DPP slams Taiwan government over slow media law review

TAIPEI (Taiwan News) – The government was dragging its feet in proposing legislation against the concentration of media power in too few hands, the opposition Democratic Progressive Party said Friday.
A plan by five tycoons to buy the Apple Daily, Sharp Daily, Next Magazine and Next TV from Hong Kong-based Next Media for NT$17.5 billion (US$585 million) announced late last year motivated lawmakers and activists to try and prevent too much media power from falling into too few hands.
According to an agreement reached in January, the government should be submitting its own version of media legislation reform to the Legislative Yuan by Friday at the latest, but nothing had happened, DPP lawmakers said, accusing the Cabinet of playing games with the issue and of favoring major media groups.

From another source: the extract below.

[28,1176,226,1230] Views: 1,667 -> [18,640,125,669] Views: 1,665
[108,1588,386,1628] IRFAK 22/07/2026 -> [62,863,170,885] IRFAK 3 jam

On the other hand, the ruling Kuomintang caucus also boycotted a DPP proposal which stood to be more effective in preventing a handful of tycoons from dominating Taiwan’s media, opposition lawmakers said.
The National Communications Commission announced its proposal for an anti-monopoly law on February 20, but since then it has been gauging reaction to its plans and consulting public opinion.

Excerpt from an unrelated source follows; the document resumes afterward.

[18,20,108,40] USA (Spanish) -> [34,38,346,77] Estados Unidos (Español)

DPP legislator Tsai Chi-chang said the NCC should not review or approve any media merger as long as the law was not in place.

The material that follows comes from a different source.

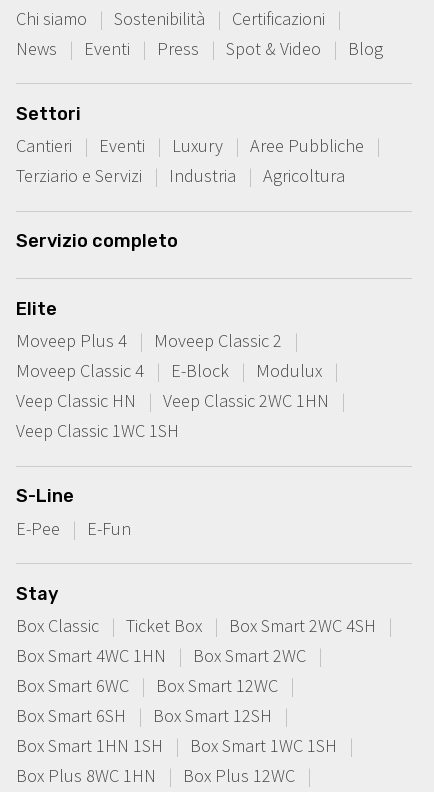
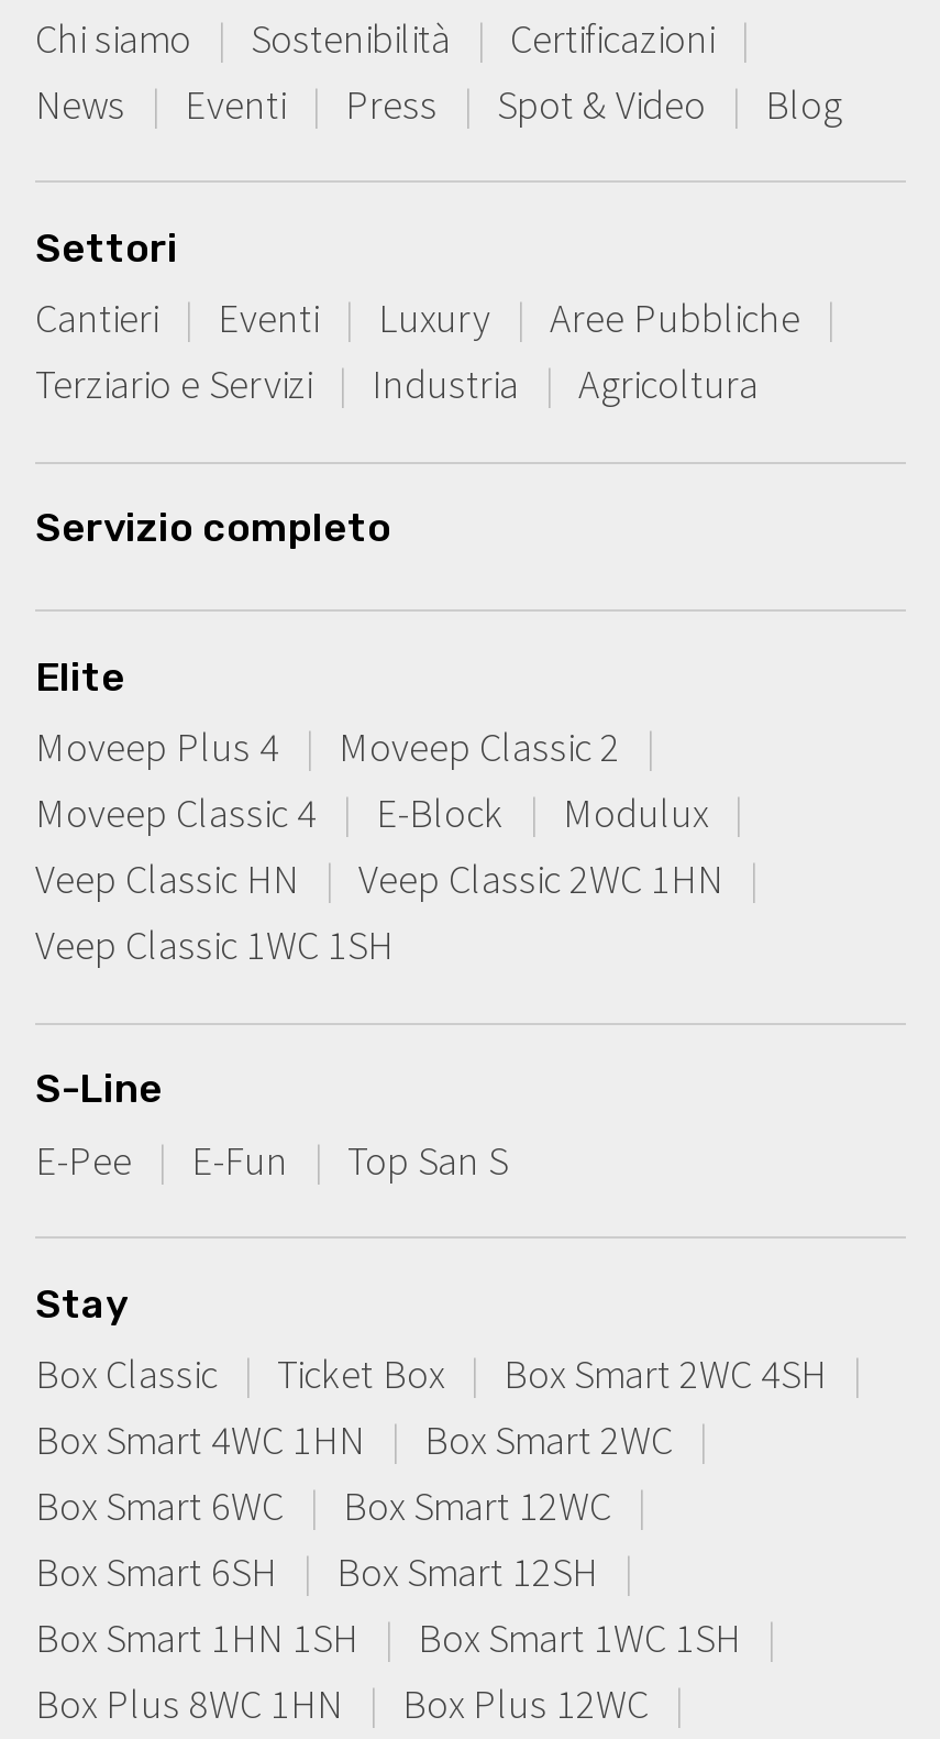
none -> [347,1134,508,1185] Top San S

The opposition also slammed the NCC proposal for taking viewing ratings as its basis, which meant it would in effect give media groups more leeway in merging with other companies. Only the DPP proposal started from a different basis which would truly limit the possibility of monopolization, according to Tsai.
The NCC only wanted to ban mergers if the common share of the viewing market reached 15 percent, the lawmaker said, but that kind of level was hardly ever reached in Taiwan. Even during the recent Taiwan-Japan baseball game during the World Baseball Classic, the average viewing share was 12.93 percent, with moments reaching a maximum of 15.54 percent, he said.
Under the NCC proposal, there would have to be such a baseball game 365 days a year 24 hours a day before its anti-monopolization law would kick in, Tsai said.
DPP legislator Yeh Yi-jin said that even at peak viewing hours, only 30 percent of television sets were switched on, making the NCC project less than helpful.
In contrast the DPP project for an anti-monopolization law covered five sectors of the media world, namely distribution systems with more than 10,000 subscribers, cable TV stations, news and finance stations, national broadcasters and national newspapers, lawmaker Lee Kun-tse said.
The DPP proposal banned mergers between distributors and firms from the four other sectors, mergers between cable stations, mergers between distributors if the end result exceeded a market share of one third, Lee said. Any mergers and acquisitions leading to an overall market share of more than one third would also be banned, though that limit would not count for newly formed media, according to the lawmaker.